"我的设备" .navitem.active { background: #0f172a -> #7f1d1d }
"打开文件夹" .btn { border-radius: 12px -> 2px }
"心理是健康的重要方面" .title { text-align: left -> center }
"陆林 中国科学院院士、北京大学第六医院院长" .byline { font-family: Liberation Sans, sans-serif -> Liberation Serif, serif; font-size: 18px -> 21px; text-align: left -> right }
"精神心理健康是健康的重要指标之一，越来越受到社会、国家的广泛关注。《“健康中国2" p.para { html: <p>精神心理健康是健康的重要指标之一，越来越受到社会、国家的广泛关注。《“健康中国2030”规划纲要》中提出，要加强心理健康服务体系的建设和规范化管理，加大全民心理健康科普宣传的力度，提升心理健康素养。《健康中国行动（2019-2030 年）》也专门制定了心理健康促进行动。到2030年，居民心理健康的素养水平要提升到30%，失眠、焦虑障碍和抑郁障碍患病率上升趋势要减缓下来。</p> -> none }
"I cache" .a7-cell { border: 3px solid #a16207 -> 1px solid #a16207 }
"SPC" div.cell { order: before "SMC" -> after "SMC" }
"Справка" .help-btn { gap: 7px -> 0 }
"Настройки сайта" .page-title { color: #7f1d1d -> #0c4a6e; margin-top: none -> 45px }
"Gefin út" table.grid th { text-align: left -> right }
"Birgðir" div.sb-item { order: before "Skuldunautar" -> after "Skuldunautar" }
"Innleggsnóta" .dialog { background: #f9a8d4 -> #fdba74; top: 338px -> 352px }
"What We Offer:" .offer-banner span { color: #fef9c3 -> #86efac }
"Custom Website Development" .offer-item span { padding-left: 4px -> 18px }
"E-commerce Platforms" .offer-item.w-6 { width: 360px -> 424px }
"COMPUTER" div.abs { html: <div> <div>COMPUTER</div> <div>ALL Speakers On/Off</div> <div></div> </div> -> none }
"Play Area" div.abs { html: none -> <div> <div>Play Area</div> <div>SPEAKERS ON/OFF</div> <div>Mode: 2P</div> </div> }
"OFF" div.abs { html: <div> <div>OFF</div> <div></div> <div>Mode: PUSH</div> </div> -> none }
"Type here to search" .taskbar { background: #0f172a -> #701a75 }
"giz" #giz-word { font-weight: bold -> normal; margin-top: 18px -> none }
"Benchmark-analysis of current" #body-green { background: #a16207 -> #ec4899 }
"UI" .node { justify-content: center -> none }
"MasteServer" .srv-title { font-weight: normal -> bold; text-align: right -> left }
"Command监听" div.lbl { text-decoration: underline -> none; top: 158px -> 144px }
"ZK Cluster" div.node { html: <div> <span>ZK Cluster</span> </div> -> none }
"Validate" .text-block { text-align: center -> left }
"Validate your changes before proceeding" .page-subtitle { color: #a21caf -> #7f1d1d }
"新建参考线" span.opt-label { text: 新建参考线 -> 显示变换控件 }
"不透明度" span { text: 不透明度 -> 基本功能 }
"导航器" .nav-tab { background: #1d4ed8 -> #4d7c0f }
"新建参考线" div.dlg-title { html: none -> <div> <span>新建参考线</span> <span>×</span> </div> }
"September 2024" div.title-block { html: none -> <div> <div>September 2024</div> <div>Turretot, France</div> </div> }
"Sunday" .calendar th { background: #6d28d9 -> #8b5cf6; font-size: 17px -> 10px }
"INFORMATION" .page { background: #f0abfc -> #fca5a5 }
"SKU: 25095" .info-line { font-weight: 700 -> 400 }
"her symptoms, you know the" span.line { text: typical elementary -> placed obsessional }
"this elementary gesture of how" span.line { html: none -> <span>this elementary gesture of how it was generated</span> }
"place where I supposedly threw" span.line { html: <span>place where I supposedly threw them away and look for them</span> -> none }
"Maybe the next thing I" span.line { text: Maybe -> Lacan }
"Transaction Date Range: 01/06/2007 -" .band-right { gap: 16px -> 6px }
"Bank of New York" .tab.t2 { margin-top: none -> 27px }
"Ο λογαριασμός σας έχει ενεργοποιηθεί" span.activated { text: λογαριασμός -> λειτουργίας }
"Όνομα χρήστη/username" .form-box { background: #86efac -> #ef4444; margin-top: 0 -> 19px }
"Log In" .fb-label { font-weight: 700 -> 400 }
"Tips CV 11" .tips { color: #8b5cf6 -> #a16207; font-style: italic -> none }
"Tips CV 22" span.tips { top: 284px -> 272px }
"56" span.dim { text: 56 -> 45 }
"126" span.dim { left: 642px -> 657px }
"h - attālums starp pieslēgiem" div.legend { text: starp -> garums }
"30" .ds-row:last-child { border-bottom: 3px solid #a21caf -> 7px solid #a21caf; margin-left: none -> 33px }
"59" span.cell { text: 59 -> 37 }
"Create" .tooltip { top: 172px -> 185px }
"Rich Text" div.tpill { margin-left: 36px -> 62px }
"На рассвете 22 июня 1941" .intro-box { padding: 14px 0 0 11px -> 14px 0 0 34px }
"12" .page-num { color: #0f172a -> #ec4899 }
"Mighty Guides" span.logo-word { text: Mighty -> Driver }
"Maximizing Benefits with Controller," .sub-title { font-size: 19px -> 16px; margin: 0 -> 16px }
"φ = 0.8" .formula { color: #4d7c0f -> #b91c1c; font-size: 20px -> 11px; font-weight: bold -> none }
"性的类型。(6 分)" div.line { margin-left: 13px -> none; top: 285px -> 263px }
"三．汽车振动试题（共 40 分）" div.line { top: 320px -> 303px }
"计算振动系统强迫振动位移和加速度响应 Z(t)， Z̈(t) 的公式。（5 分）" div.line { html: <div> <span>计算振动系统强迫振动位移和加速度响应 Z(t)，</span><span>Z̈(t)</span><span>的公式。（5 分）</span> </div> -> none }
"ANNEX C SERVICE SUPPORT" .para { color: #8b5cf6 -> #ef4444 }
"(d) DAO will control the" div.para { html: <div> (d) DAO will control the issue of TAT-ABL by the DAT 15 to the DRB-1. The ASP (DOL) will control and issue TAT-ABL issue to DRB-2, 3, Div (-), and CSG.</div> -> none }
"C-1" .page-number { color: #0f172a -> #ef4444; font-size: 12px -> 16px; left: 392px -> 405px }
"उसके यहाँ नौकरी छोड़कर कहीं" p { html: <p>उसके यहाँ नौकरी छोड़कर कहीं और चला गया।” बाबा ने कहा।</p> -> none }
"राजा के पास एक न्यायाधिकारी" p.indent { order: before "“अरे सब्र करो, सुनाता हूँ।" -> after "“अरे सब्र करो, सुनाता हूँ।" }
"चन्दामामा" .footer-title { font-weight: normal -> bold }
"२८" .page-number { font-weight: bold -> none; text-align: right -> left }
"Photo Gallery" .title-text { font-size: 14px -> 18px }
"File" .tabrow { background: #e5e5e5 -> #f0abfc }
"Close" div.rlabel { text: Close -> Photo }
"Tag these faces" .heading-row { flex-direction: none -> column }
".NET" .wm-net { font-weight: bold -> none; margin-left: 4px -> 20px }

◆ ◆ ◆ ◆

#### TASK OBJECTIVE:
The expected answer is an exact copy of the lines above, beginning at the line with "top: 172px ->" and ending at the line with "#0f172a -> #ef4444;", with both ends in.

#### RESPONSE BELOW:
"Create" .tooltip { top: 172px -> 185px }
"Rich Text" div.tpill { margin-left: 36px -> 62px }
"На рассвете 22 июня 1941" .intro-box { padding: 14px 0 0 11px -> 14px 0 0 34px }
"12" .page-num { color: #0f172a -> #ec4899 }
"Mighty Guides" span.logo-word { text: Mighty -> Driver }
"Maximizing Benefits with Controller," .sub-title { font-size: 19px -> 16px; margin: 0 -> 16px }
"φ = 0.8" .formula { color: #4d7c0f -> #b91c1c; font-size: 20px -> 11px; font-weight: bold -> none }
"性的类型。(6 分)" div.line { margin-left: 13px -> none; top: 285px -> 263px }
"三．汽车振动试题（共 40 分）" div.line { top: 320px -> 303px }
"计算振动系统强迫振动位移和加速度响应 Z(t)， Z̈(t) 的公式。（5 分）" div.line { html: <div> <span>计算振动系统强迫振动位移和加速度响应 Z(t)，</span><span>Z̈(t)</span><span>的公式。（5 分）</span> </div> -> none }
"ANNEX C SERVICE SUPPORT" .para { color: #8b5cf6 -> #ef4444 }
"(d) DAO will control the" div.para { html: <div> (d) DAO will control the issue of TAT-ABL by the DAT 15 to the DRB-1. The ASP (DOL) will control and issue TAT-ABL issue to DRB-2, 3, Div (-), and CSG.</div> -> none }
"C-1" .page-number { color: #0f172a -> #ef4444; font-size: 12px -> 16px; left: 392px -> 405px }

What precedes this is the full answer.